Start of Block

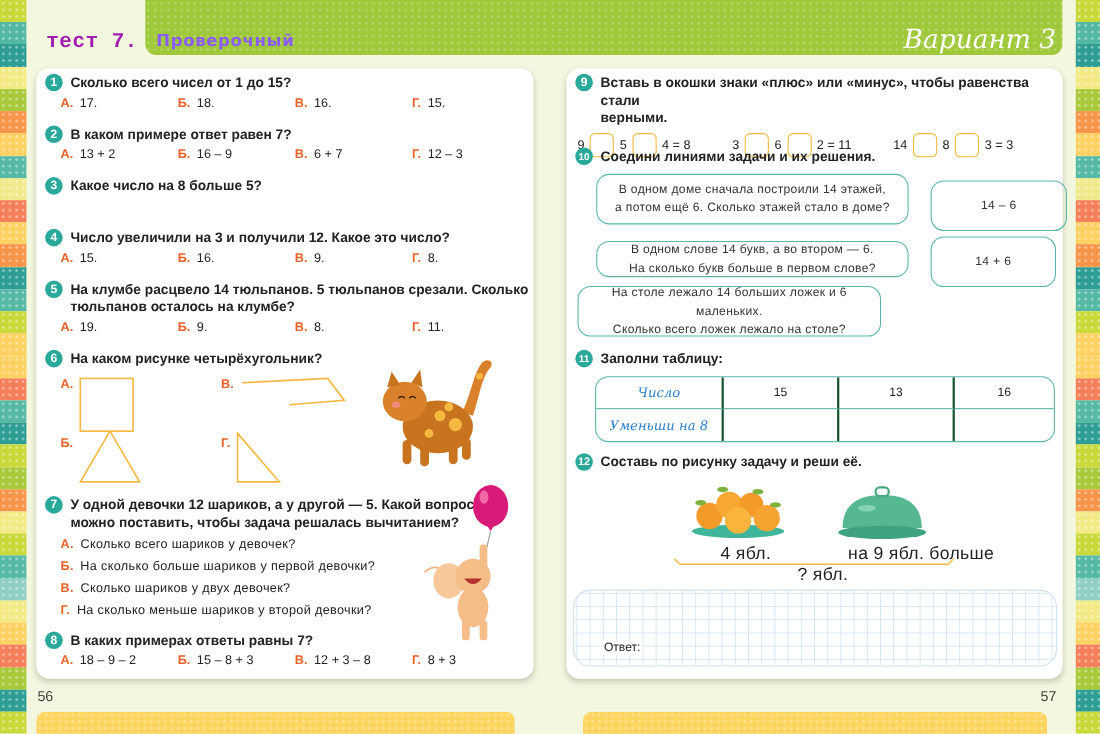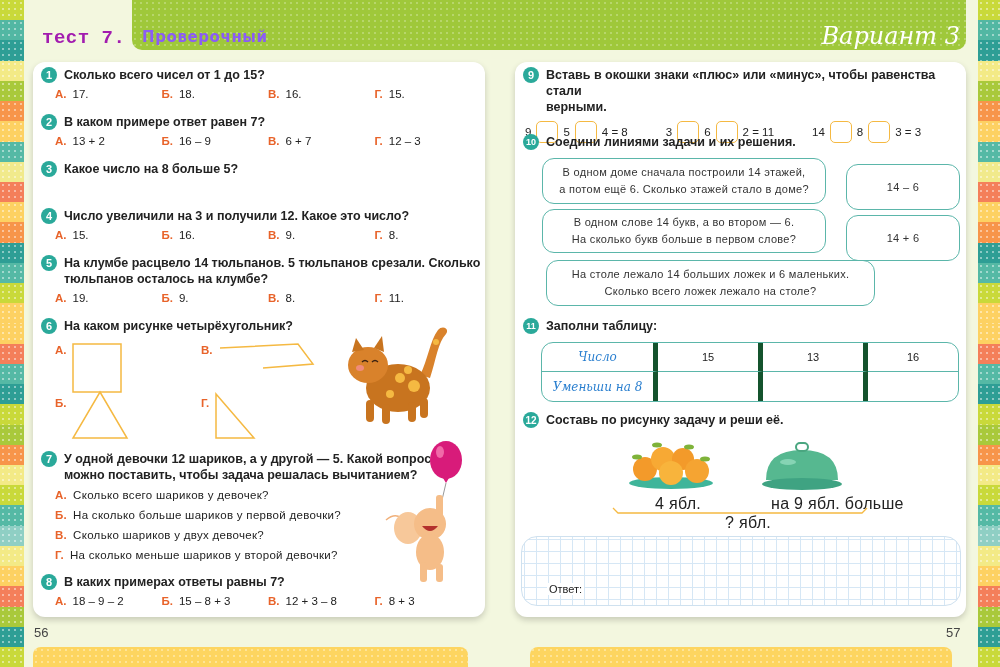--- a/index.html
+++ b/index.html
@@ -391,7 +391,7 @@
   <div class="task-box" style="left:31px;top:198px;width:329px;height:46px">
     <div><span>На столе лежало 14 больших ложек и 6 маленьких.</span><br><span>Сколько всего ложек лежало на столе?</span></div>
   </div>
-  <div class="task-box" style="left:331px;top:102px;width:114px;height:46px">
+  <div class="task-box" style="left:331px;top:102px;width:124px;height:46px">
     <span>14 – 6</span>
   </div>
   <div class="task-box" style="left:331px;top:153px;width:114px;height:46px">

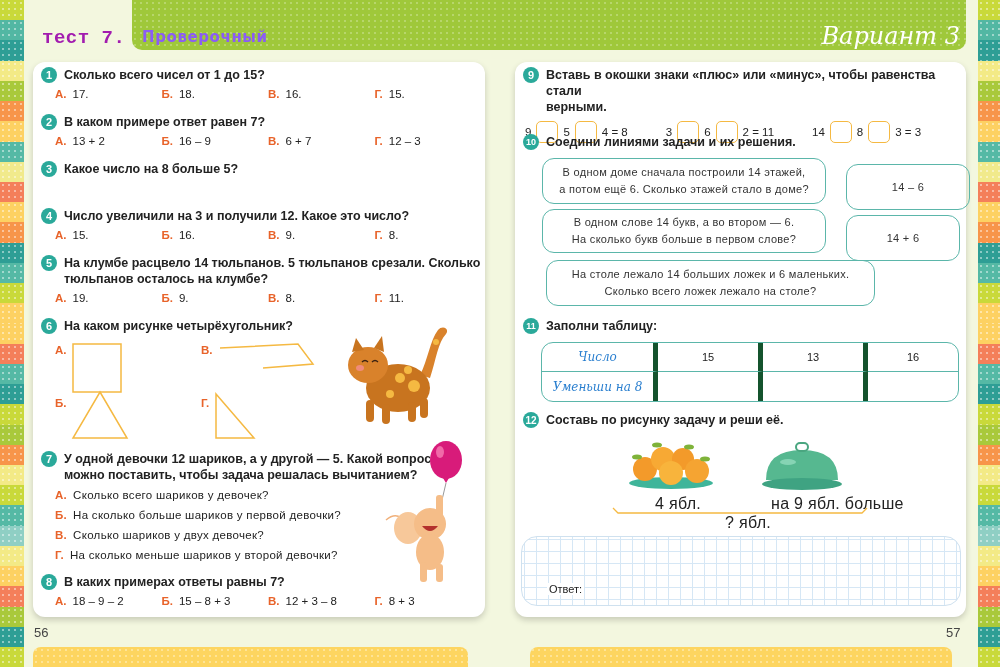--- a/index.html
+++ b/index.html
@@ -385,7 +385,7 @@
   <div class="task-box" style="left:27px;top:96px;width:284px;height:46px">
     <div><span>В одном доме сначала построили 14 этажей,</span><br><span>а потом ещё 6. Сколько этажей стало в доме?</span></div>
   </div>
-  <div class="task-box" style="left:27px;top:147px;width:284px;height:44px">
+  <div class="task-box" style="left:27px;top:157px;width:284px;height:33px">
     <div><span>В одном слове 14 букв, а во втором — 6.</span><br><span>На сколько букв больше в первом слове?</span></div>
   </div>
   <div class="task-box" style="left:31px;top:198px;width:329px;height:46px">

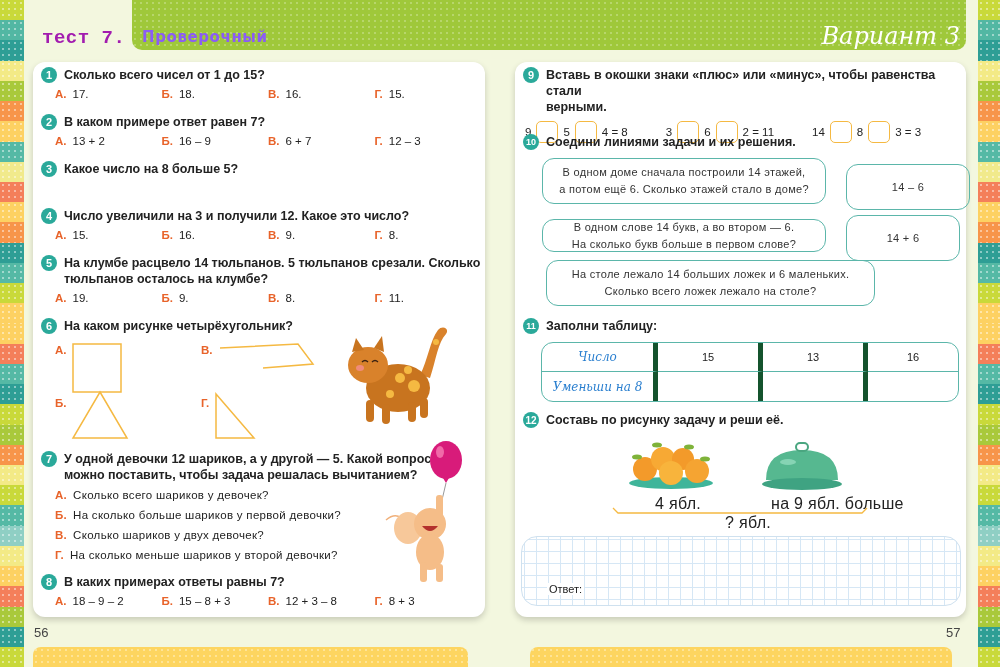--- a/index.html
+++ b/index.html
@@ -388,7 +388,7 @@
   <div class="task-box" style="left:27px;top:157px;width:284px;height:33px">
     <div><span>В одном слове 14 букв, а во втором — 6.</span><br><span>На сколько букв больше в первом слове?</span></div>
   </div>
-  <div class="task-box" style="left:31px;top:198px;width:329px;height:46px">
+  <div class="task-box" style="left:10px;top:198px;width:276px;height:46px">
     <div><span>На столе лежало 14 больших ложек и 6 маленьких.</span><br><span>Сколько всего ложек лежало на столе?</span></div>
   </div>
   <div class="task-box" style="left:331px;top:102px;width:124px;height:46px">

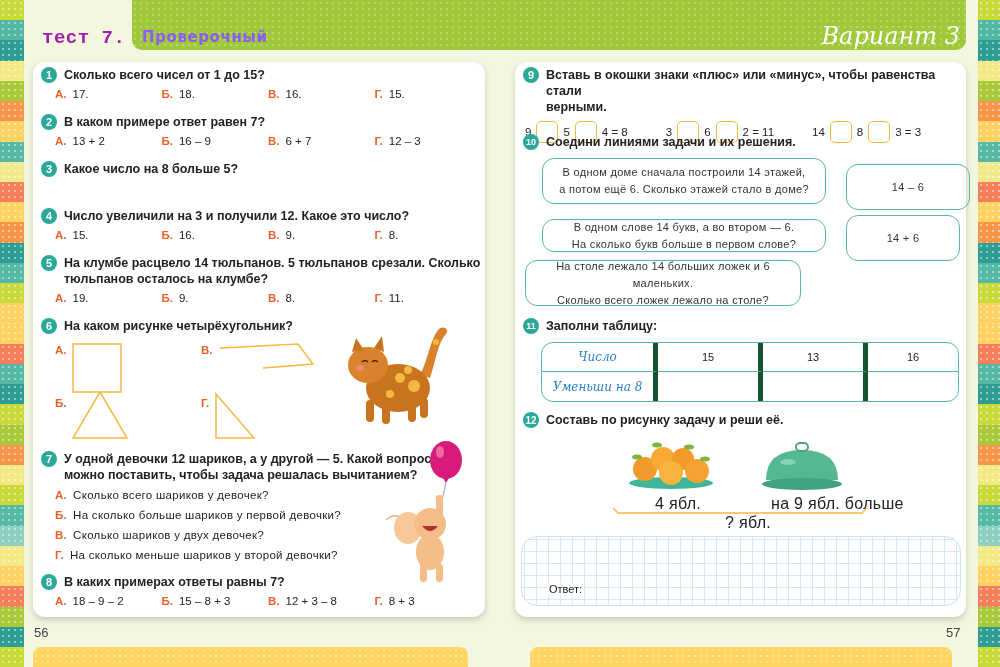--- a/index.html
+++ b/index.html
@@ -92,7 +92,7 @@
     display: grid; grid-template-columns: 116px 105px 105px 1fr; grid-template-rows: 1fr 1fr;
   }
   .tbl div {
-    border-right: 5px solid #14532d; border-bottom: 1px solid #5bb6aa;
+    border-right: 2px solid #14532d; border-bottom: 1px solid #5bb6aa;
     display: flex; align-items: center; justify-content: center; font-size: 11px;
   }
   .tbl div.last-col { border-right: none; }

End of Block

Set down the records above exactly as written, beginning with the first line and ending with the line that contains "<span>14 – 6</span>", and do not include pictures.

--- a/index.html
+++ b/index.html
@@ -391,7 +391,7 @@
   <div class="task-box" style="left:31px;top:198px;width:329px;height:46px">
     <div><span>На столе лежало 14 больших ложек и 6 маленьких.</span><br><span>Сколько всего ложек лежало на столе?</span></div>
   </div>
-  <div class="task-box" style="left:331px;top:102px;width:114px;height:46px">
+  <div class="task-box" style="left:331px;top:102px;width:124px;height:46px">
     <span>14 – 6</span>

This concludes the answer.